An exact transcription of every record is needed, leaving out the pictures.

###

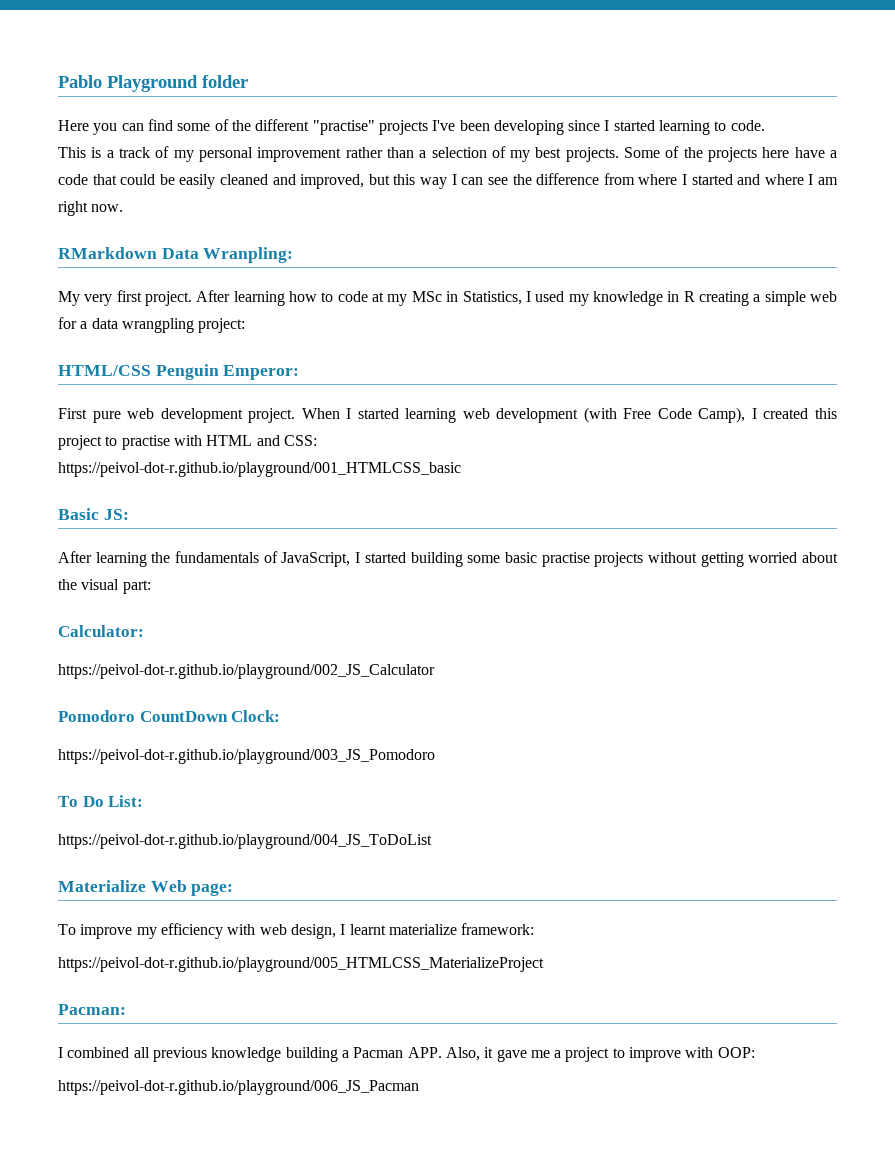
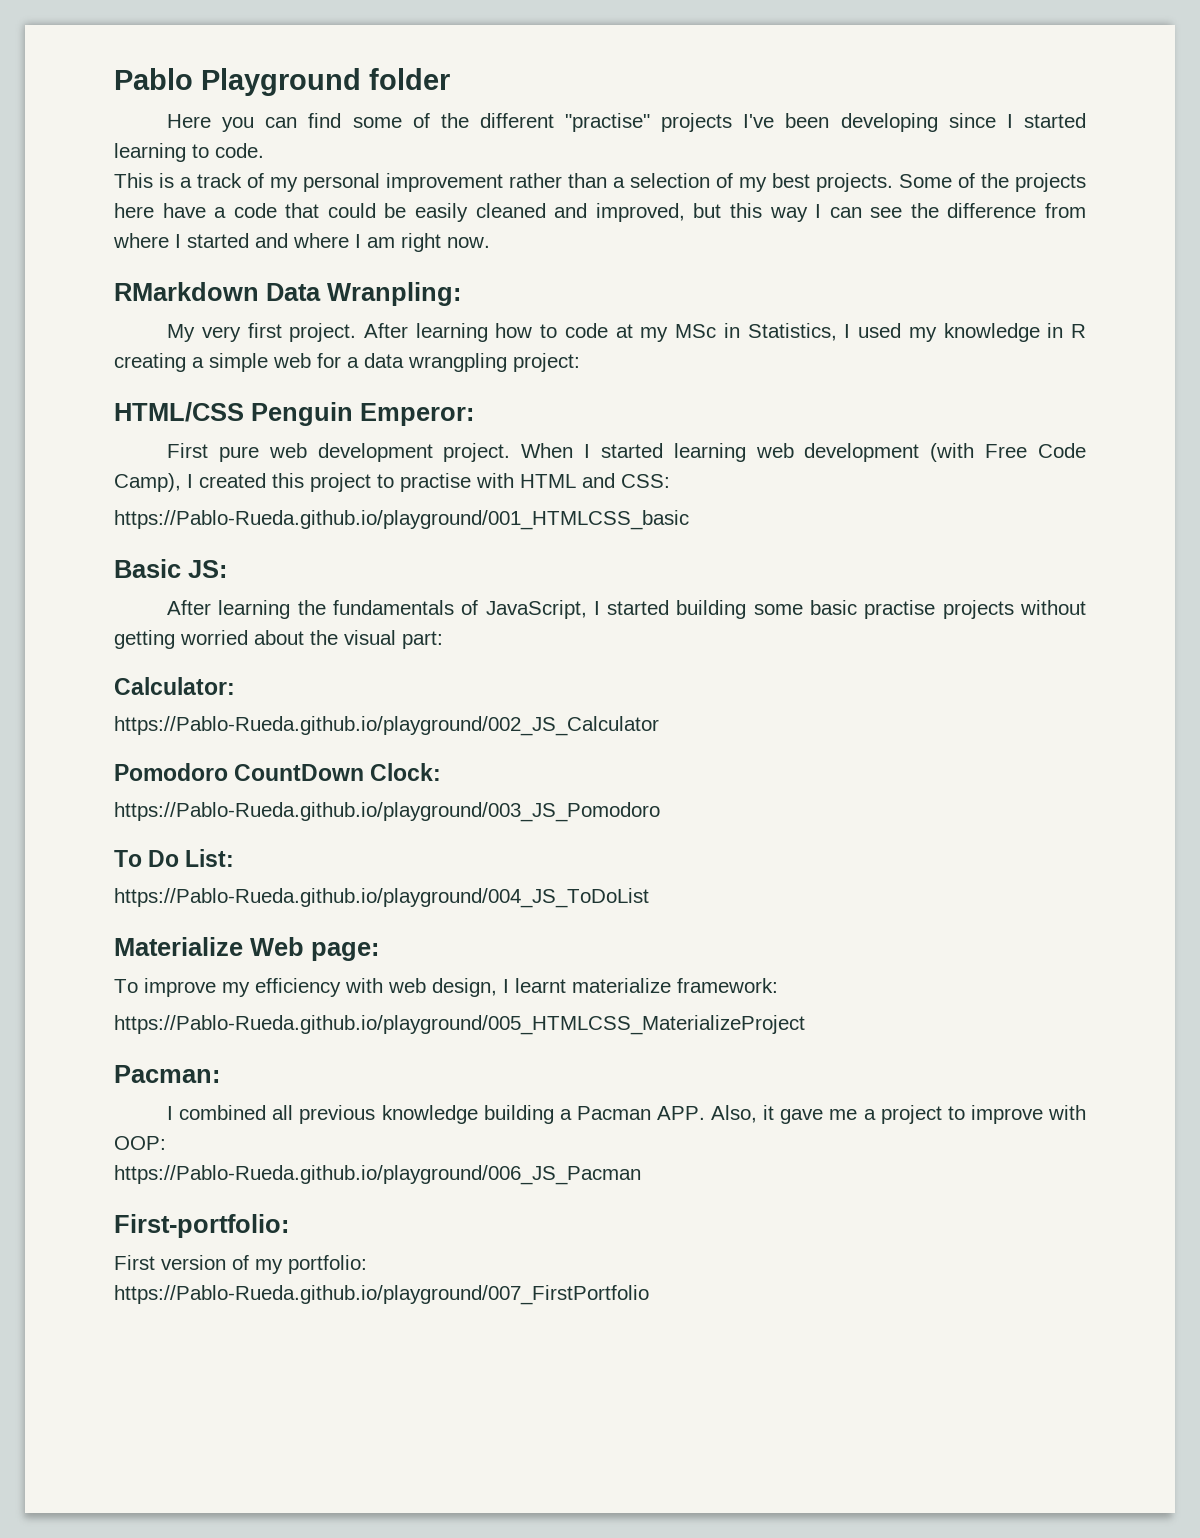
[58,462,461,477] https://peivol-dot-r.github.io/playground/001_HTMLCSS_basic -> [114,510,689,530] https://Pablo-Rueda.github.io/playground/001_HTMLCSS_basic
[58,664,435,679] https://peivol-dot-r.github.io/playground/002_JS_Calculator -> [114,716,659,736] https://Pablo-Rueda.github.io/playground/002_JS_Calculator
[58,749,435,764] https://peivol-dot-r.github.io/playground/003_JS_Pomodoro -> [114,802,660,822] https://Pablo-Rueda.github.io/playground/003_JS_Pomodoro
[58,834,432,849] https://peivol-dot-r.github.io/playground/004_JS_ToDoList -> [114,888,649,908] https://Pablo-Rueda.github.io/playground/004_JS_ToDoList
[58,957,544,972] https://peivol-dot-r.github.io/playground/005_HTMLCSS_MaterializeProject -> [114,1015,805,1035] https://Pablo-Rueda.github.io/playground/005_HTMLCSS_MaterializeProject
[58,1080,419,1095] https://peivol-dot-r.github.io/playground/006_JS_Pacman -> [114,1165,641,1185] [114,1214,289,1238] [114,1255,367,1274] [114,1285,649,1305] https://Pablo-Rueda.github.io/playground/006_JS_Pacman // First-portfolio: // First version of my portfolio: // https://Pablo-Rueda.github.io/playground/007_FirstPortfolio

###

• RESULT:
[58,462,461,477] https://peivol-dot-r.github.io/playground/001_HTMLCSS_basic -> [114,510,689,530] https://Pablo-Rueda.github.io/playground/001_HTMLCSS_basic
[58,664,435,679] https://peivol-dot-r.github.io/playground/002_JS_Calculator -> [114,716,659,736] https://Pablo-Rueda.github.io/playground/002_JS_Calculator
[58,749,435,764] https://peivol-dot-r.github.io/playground/003_JS_Pomodoro -> [114,802,660,822] https://Pablo-Rueda.github.io/playground/003_JS_Pomodoro
[58,834,432,849] https://peivol-dot-r.github.io/playground/004_JS_ToDoList -> [114,888,649,908] https://Pablo-Rueda.github.io/playground/004_JS_ToDoList
[58,957,544,972] https://peivol-dot-r.github.io/playground/005_HTMLCSS_MaterializeProject -> [114,1015,805,1035] https://Pablo-Rueda.github.io/playground/005_HTMLCSS_MaterializeProject
[58,1080,419,1095] https://peivol-dot-r.github.io/playground/006_JS_Pacman -> [114,1165,641,1185] [114,1214,289,1238] [114,1255,367,1274] [114,1285,649,1305] https://Pablo-Rueda.github.io/playground/006_JS_Pacman // First-portfolio: // First version of my portfolio: // https://Pablo-Rueda.github.io/playground/007_FirstPortfolio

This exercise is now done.